■ **DATA EXTRACTS**
*** Begin section ***
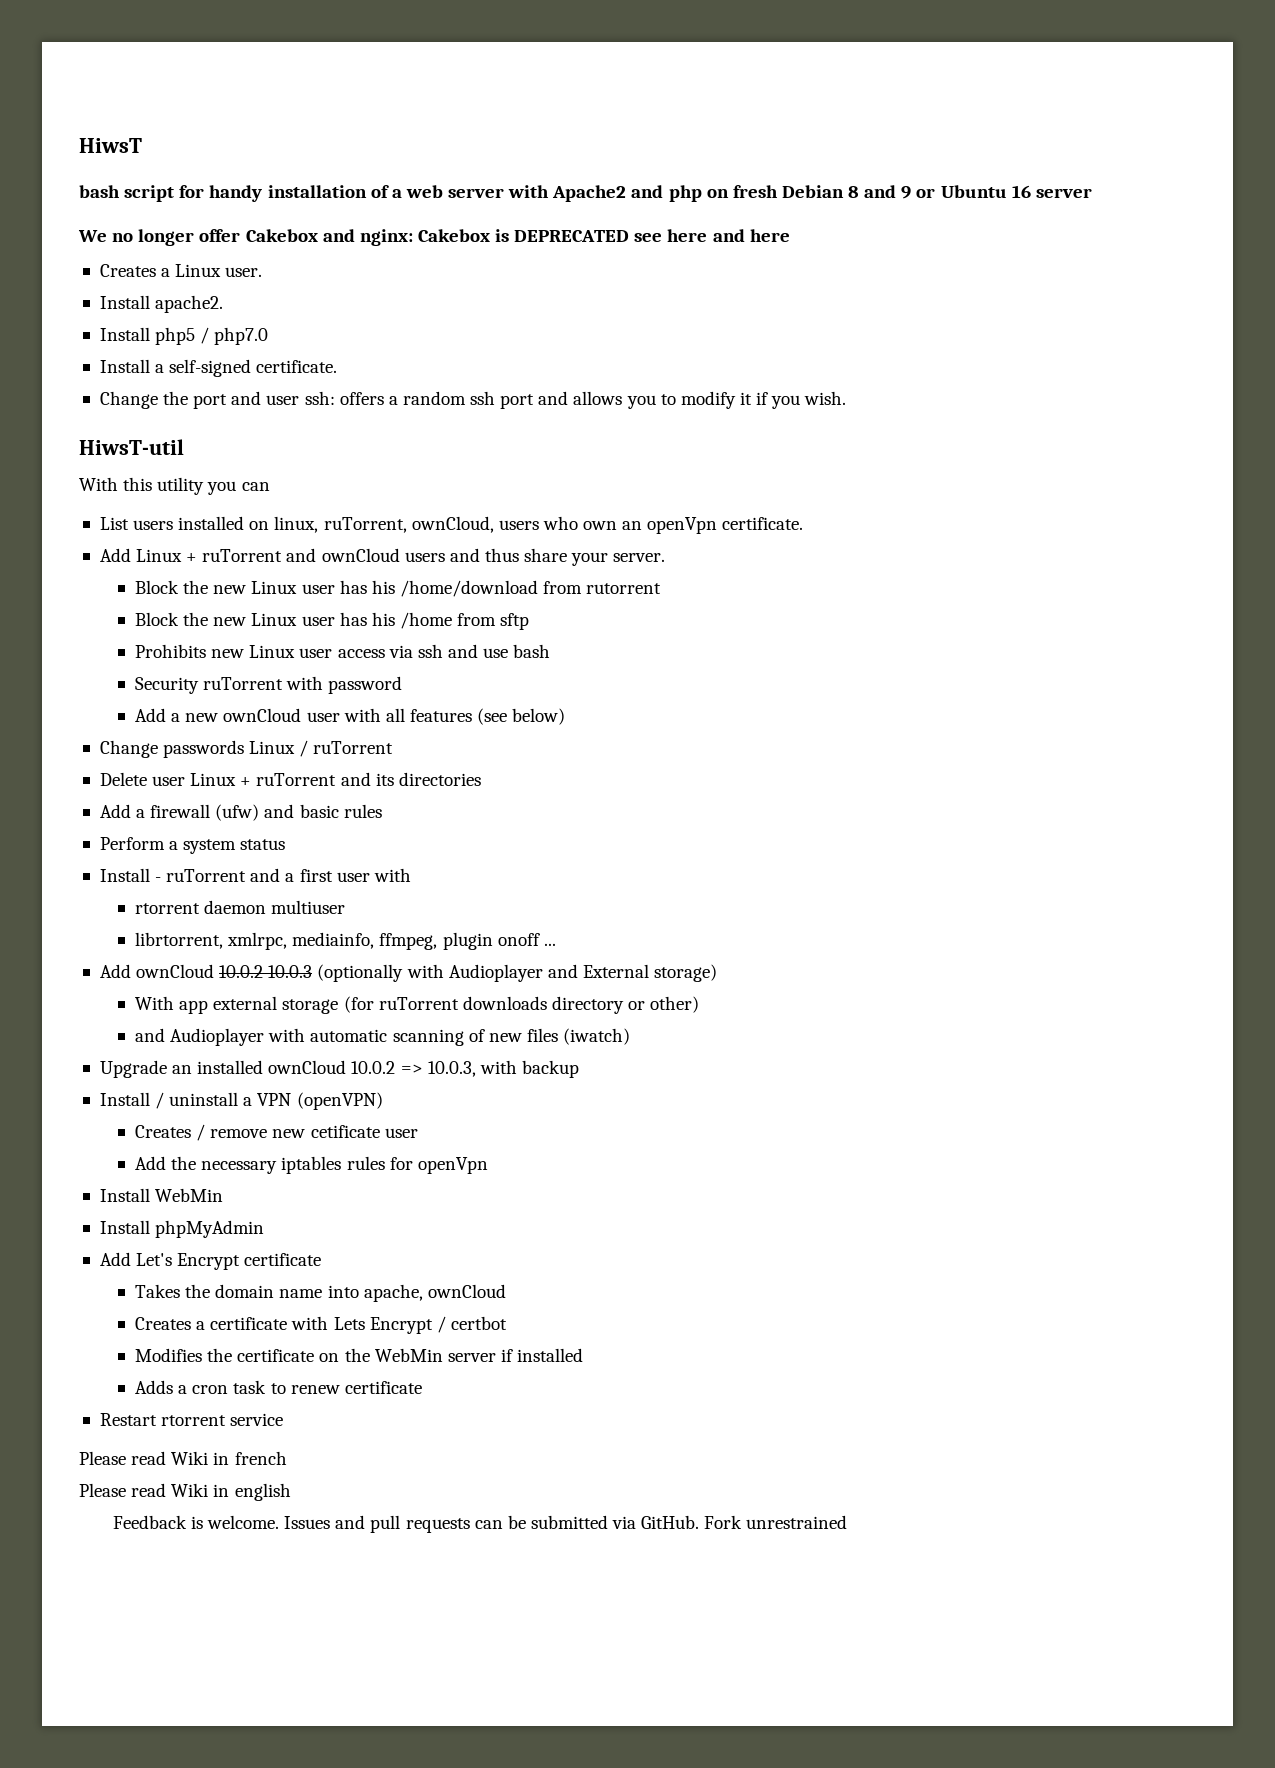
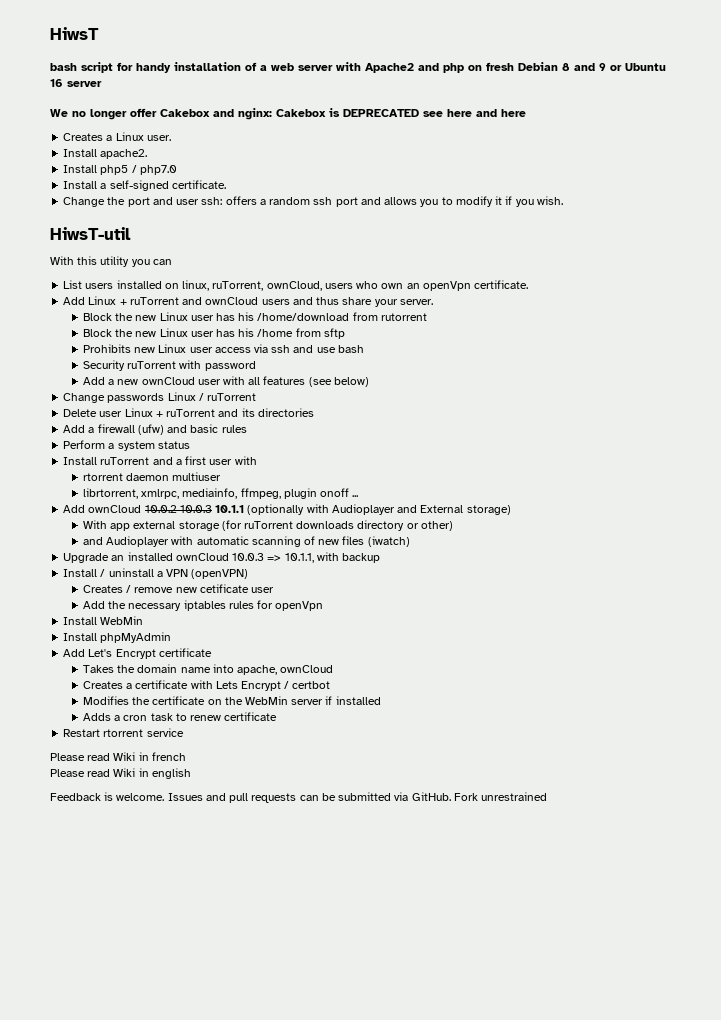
- Install - ruTorrent and a first user with
+ Install ruTorrent and a first user with
- Add ownCloud 10.0.2 10.0.3 (optionally with Audioplayer and External storage)
+ Add ownCloud 10.0.2 10.0.3 10.1.1 (optionally with Audioplayer and External storage)
- Upgrade an installed ownCloud 10.0.2 => 10.0.3, with backup
+ Upgrade an installed ownCloud 10.0.3 => 10.1.1, with backup

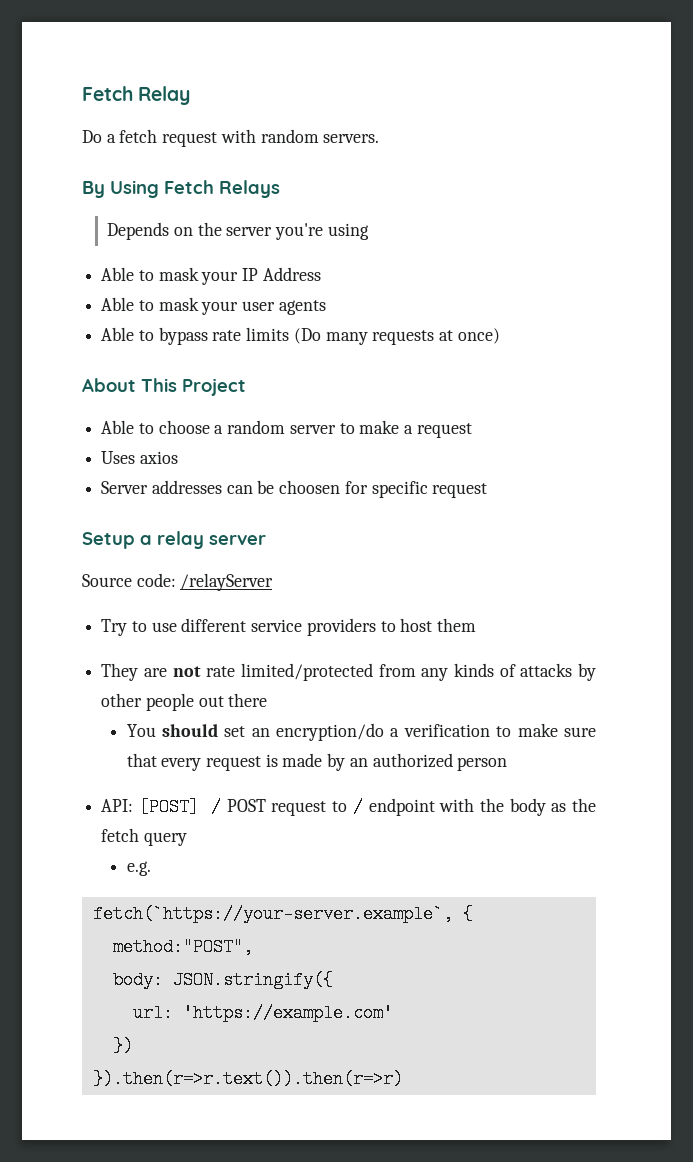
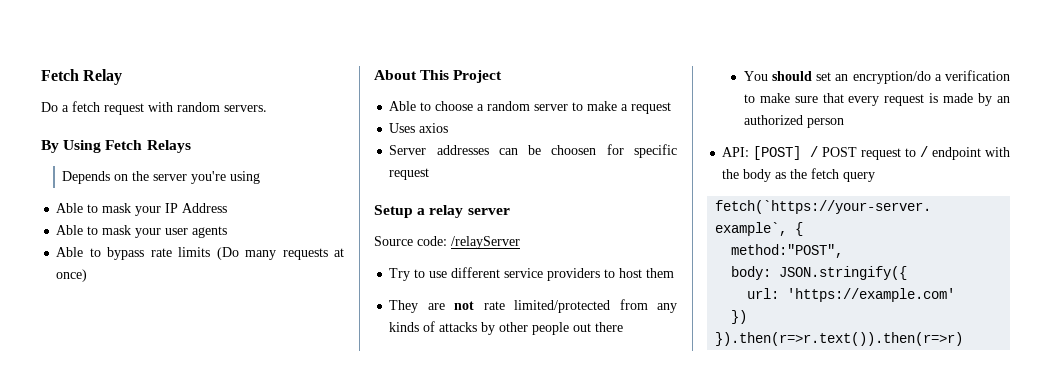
- e.g.

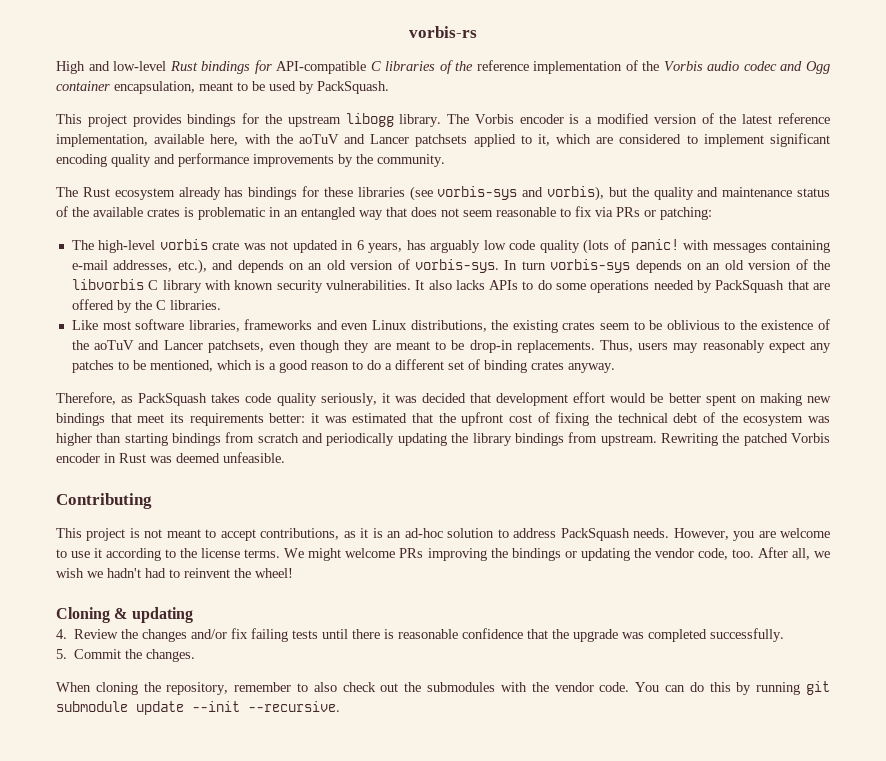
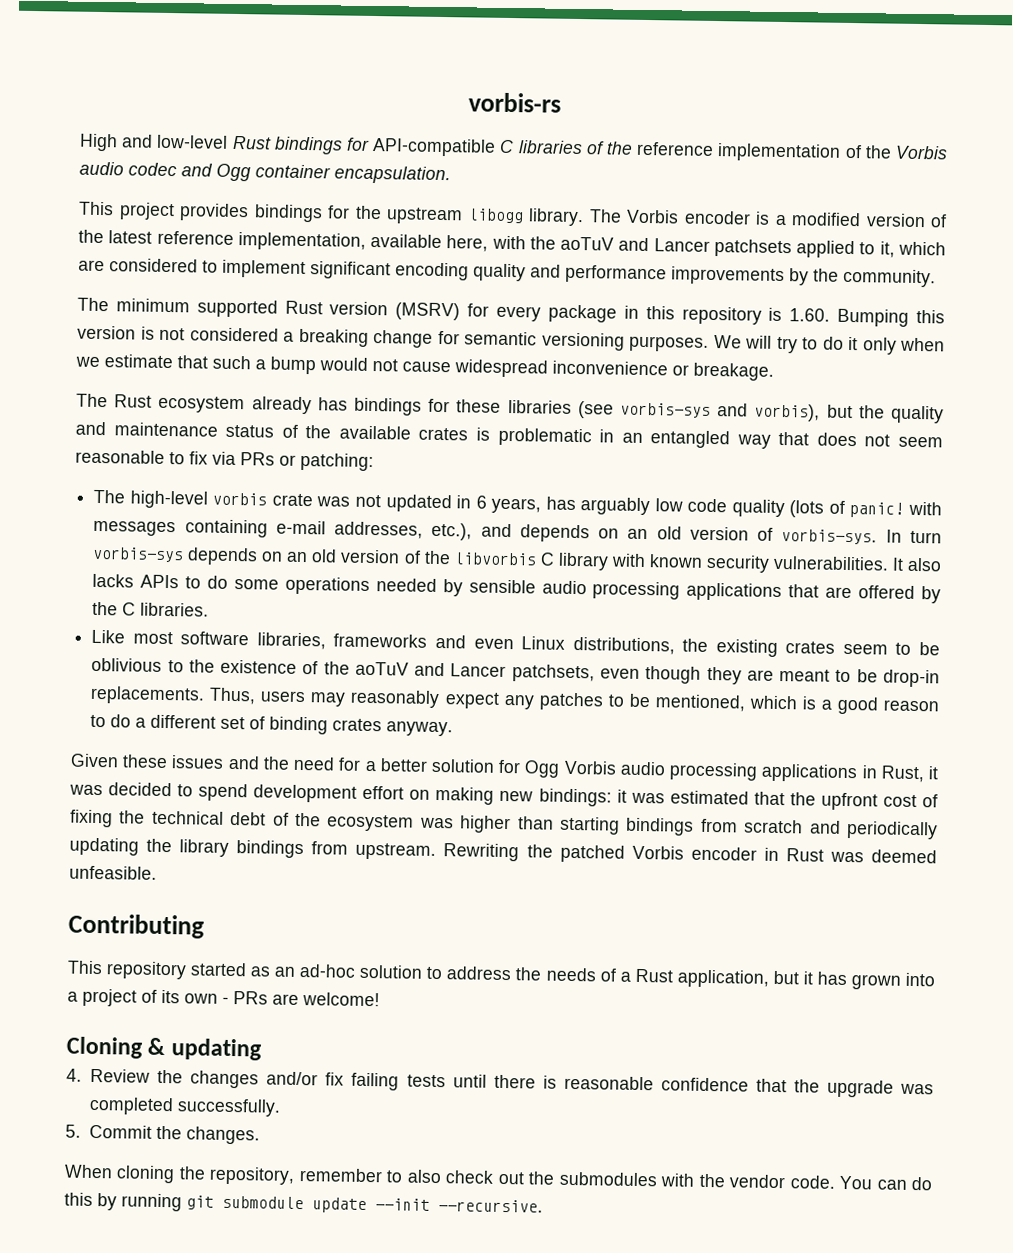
- High and low-level Rust bindings for API-compatible C libraries of the reference implementation of the Vorbis audio codec and Ogg container encapsulation, meant to be used by PackSquash.
+ High and low-level Rust bindings for API-compatible C libraries of the reference implementation of the Vorbis audio codec and Ogg container encapsulation.
+ The minimum supported Rust version (MSRV) for every package in this repository is 1.60. Bumping this version is not considered a breaking change for semantic versioning purposes. We will try to do it only when we estimate that such a bump would not cause widespread inconvenience or breakage.
- It also lacks APIs to do some operations needed by PackSquash that are offered by the C libraries.
+ It also lacks APIs to do some operations needed by sensible audio processing applications that are offered by the C libraries.
- Therefore, as PackSquash takes code quality seriously, it was decided that development effort would be better spent on making new bindings that meet its requirements better: it was estimated that the upfront cost of fixing the technical debt of the ecosystem was higher than starting bindings from scratch and periodically updating the library bindings from upstream.
+ Given these issues and the need for a better solution for Ogg Vorbis audio processing applications in Rust, it was decided to spend development effort on making new bindings: it was estimated that the upfront cost of fixing the technical debt of the ecosystem was higher than starting bindings from scratch and periodically updating the library bindings from upstream.
- This project is not meant to accept contributions, as it is an ad-hoc solution to address PackSquash needs. However, you are welcome to use it according to the license terms. We might welcome PRs improving the bindings or updating the vendor code, too. After all, we wish we hadn't had to reinvent the wheel!
+ This repository started as an ad-hoc solution to address the needs of a Rust application, but it has grown into a project of its own - PRs are welcome!

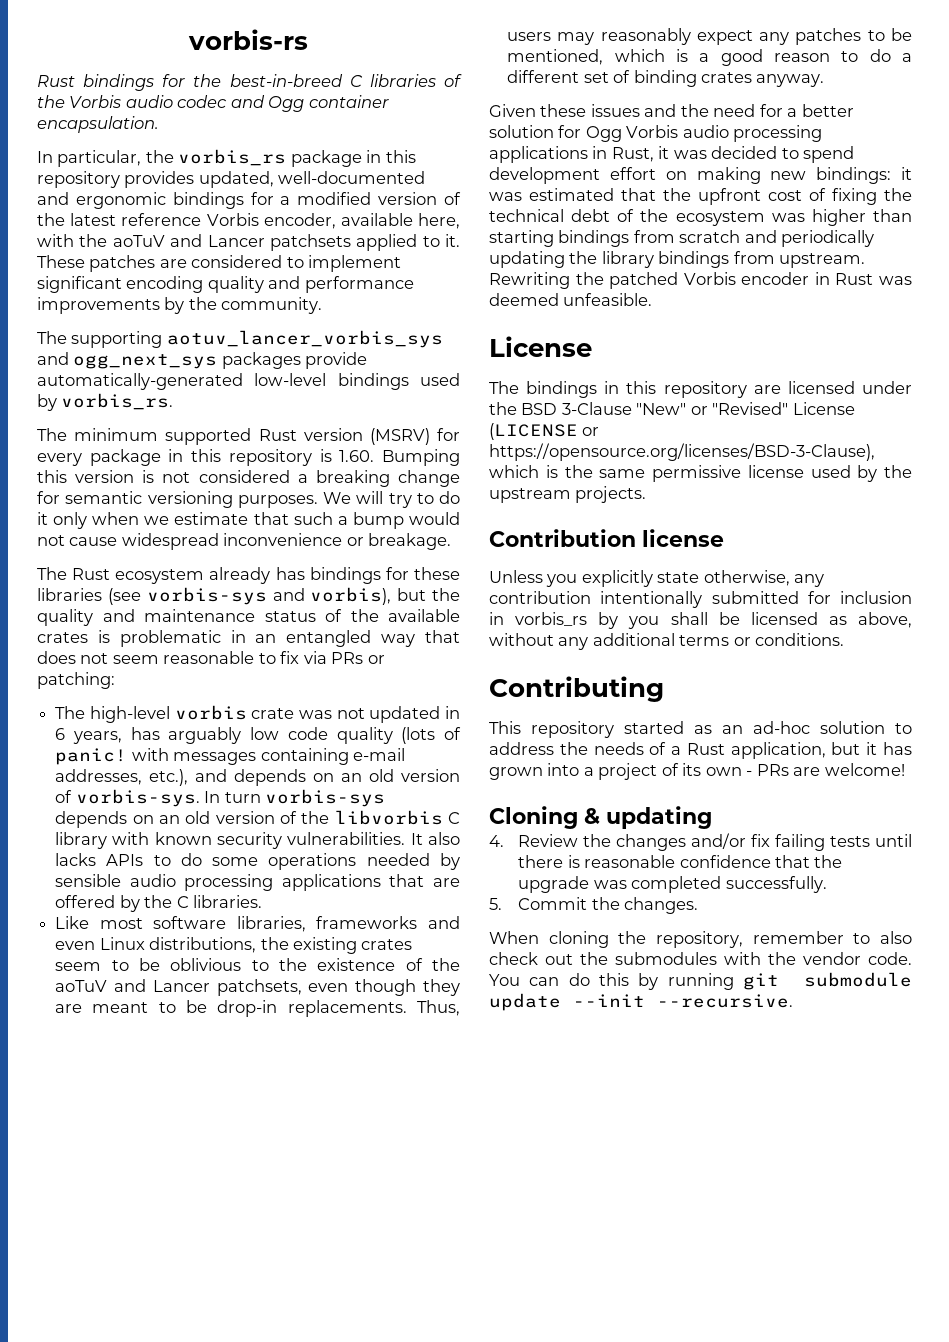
- High and low-level Rust bindings for API-compatible C libraries of the reference implementation of the Vorbis audio codec and Ogg container encapsulation.
+ Rust bindings for the best-in-breed C libraries of the Vorbis audio codec and Ogg container encapsulation.
- This project provides bindings for the upstream libogg library. The Vorbis encoder is a modified version of the latest reference implementation, available here, with the aoTuV and Lancer patchsets applied to it, which are considered to implement significant encoding quality and performance improvements by the community.
+ In particular, the vorbis_rs package in this repository provides updated, well-documented and ergonomic bindings for a modified version of the latest reference Vorbis encoder, available here, with the aoTuV and Lancer patchsets applied to it. These patches are considered to implement significant encoding quality and performance improvements by the community.
+ The supporting aotuv_lancer_vorbis_sys and ogg_next_sys packages provide automatically-generated low-level bindings used by vorbis_rs.
  Rewriting the patched Vorbis encoder in Rust was deemed unfeasible.
+ License
+ The bindings in this repository are licensed under the BSD 3-Clause "New" or "Revised" License (LICENSE or https://opensource.org/licenses/BSD-3-Clause), which is the same permissive license used by the upstream projects.
+ Contribution license
+ Unless you explicitly state otherwise, any contribution intentionally submitted for inclusion in vorbis_rs by you shall be licensed as above, without any additional terms or conditions.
*** End section ***
■ **TO DO**
Take the material above from the line bearing "Install ruTorrent and a first user with" through the line bearing "- It also lacks" and write it out exactly, both end lines included. Pictures stay out.

■ **ANSWER TO THIS PROBLEM**
+ Install ruTorrent and a first user with
- Add ownCloud 10.0.2 10.0.3 (optionally with Audioplayer and External storage)
+ Add ownCloud 10.0.2 10.0.3 10.1.1 (optionally with Audioplayer and External storage)
- Upgrade an installed ownCloud 10.0.2 => 10.0.3, with backup
+ Upgrade an installed ownCloud 10.0.3 => 10.1.1, with backup

- e.g.

- High and low-level Rust bindings for API-compatible C libraries of the reference implementation of the Vorbis audio codec and Ogg container encapsulation, meant to be used by PackSquash.
+ High and low-level Rust bindings for API-compatible C libraries of the reference implementation of the Vorbis audio codec and Ogg container encapsulation.
+ The minimum supported Rust version (MSRV) for every package in this repository is 1.60. Bumping this version is not considered a breaking change for semantic versioning purposes. We will try to do it only when we estimate that such a bump would not cause widespread inconvenience or breakage.
- It also lacks APIs to do some operations needed by PackSquash that are offered by the C libraries.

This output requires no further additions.